• Material provided:
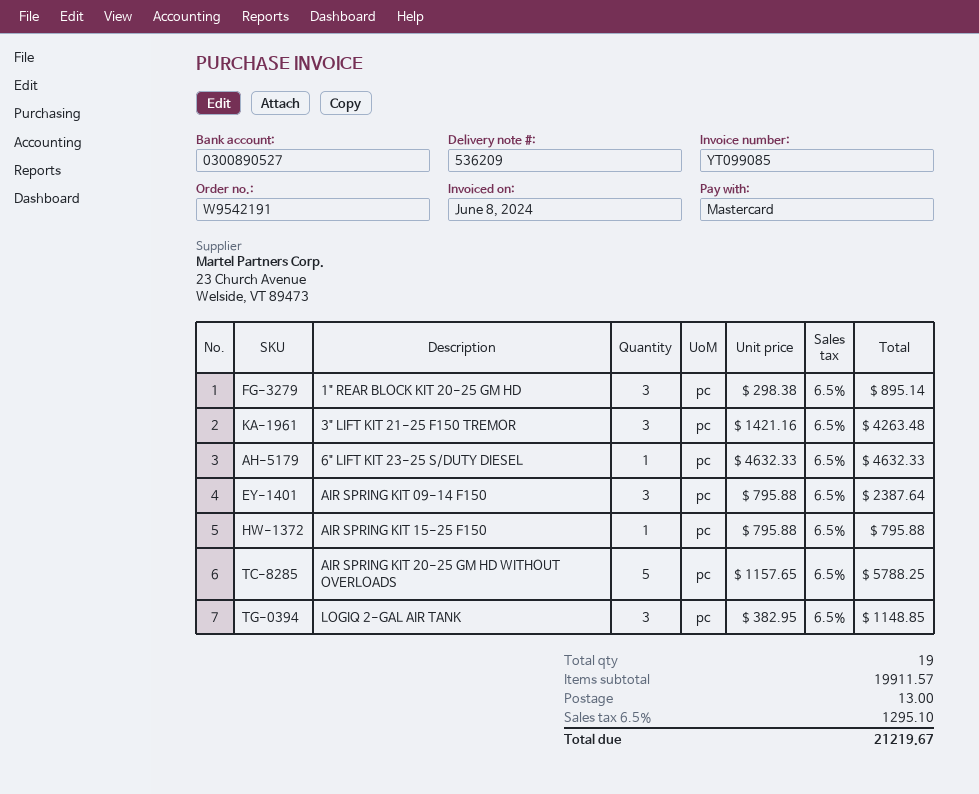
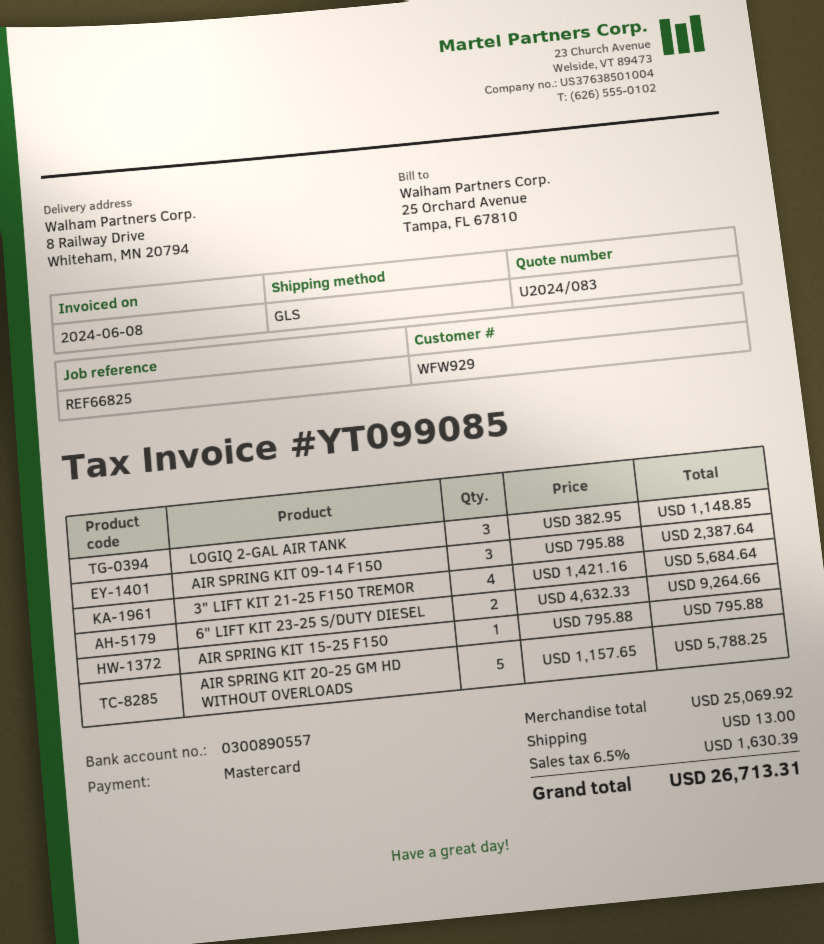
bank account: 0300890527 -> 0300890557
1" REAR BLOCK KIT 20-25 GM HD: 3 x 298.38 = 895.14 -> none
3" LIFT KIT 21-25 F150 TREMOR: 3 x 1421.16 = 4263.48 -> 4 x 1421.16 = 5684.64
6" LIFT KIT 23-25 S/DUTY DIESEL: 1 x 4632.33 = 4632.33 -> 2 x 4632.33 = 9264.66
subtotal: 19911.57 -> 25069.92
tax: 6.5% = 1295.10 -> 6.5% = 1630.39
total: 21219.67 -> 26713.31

--

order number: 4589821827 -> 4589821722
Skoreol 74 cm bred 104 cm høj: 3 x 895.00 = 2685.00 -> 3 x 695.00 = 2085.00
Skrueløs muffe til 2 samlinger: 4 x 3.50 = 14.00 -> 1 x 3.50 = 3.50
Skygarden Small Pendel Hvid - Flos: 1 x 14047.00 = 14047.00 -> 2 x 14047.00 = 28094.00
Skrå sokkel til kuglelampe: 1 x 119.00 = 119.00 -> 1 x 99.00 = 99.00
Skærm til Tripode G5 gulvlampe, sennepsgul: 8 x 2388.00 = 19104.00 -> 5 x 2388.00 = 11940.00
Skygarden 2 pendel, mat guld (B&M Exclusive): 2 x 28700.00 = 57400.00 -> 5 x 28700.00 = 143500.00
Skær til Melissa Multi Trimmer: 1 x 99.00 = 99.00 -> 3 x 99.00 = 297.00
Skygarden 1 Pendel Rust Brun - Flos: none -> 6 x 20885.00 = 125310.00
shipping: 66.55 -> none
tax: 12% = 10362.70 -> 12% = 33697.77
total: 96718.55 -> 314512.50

• Description of the task:
In the entries, find every line holding "Flos" and copy it.

• Expected answer:
Skygarden Small Pendel Hvid - Flos: 1 x 14047.00 = 14047.00 -> 2 x 14047.00 = 28094.00
Skygarden 1 Pendel Rust Brun - Flos: none -> 6 x 20885.00 = 125310.00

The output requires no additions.